Il profilo di credito dell'Italia appare gradualmente più solido grazie a una dinamica di contenimento del deficit che sta diventando più visibile e coerente nel tempo. Questo percorso di disciplina di bilancio è un elemento che le agenzie di rating tendono a valorizzare, perché contribuisce a migliorare la prevedibilità delle politiche fiscali e a ridurre i rischi di scostamenti improvvisi, afferma Giacomo Calef, country manager Italia di NS Partners.

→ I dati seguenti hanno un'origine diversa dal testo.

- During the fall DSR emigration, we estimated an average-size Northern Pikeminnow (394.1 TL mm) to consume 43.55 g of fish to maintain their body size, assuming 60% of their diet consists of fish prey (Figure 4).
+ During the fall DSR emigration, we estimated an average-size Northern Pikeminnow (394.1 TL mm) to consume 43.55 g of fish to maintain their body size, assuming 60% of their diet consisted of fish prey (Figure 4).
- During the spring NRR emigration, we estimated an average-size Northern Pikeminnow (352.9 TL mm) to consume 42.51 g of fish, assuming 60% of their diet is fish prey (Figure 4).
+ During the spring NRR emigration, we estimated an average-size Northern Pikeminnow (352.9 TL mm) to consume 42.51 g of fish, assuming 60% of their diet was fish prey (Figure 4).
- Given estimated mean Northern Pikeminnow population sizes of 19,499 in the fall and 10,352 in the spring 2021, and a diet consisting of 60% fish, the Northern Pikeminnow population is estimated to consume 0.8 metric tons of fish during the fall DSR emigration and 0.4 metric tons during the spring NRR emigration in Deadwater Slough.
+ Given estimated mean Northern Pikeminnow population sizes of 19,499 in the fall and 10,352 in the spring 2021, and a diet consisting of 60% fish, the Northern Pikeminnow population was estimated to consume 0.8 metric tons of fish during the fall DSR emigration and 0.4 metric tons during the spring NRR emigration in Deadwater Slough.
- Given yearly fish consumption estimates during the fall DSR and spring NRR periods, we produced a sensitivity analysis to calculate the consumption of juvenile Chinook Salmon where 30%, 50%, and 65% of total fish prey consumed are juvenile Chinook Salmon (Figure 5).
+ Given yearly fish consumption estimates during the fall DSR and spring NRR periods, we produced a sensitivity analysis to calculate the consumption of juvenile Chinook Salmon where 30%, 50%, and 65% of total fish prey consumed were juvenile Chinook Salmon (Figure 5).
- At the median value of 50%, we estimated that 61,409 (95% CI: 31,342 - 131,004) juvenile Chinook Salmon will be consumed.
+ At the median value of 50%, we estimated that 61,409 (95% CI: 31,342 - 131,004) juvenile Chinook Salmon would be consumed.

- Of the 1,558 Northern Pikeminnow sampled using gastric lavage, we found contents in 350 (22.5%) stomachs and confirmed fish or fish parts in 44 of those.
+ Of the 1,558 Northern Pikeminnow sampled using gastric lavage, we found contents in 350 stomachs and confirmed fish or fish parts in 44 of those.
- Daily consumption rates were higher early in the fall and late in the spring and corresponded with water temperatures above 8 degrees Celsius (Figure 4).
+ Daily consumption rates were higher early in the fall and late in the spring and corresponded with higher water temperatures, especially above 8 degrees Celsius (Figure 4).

In questo quadro, puntualizza l'esperto, un upgrade immediato del rating non è lo scenario centrale, anche perché il livello del debito resta un vincolo strutturale.
Tuttavia, «non si può escludere che S&P possa accompagnare la decisione» di stasera «con un messaggio più costruttivo sull'outlook, riconoscendo i progressi compiuti sul fronte dei conti pubblici». (riproduzione riservata)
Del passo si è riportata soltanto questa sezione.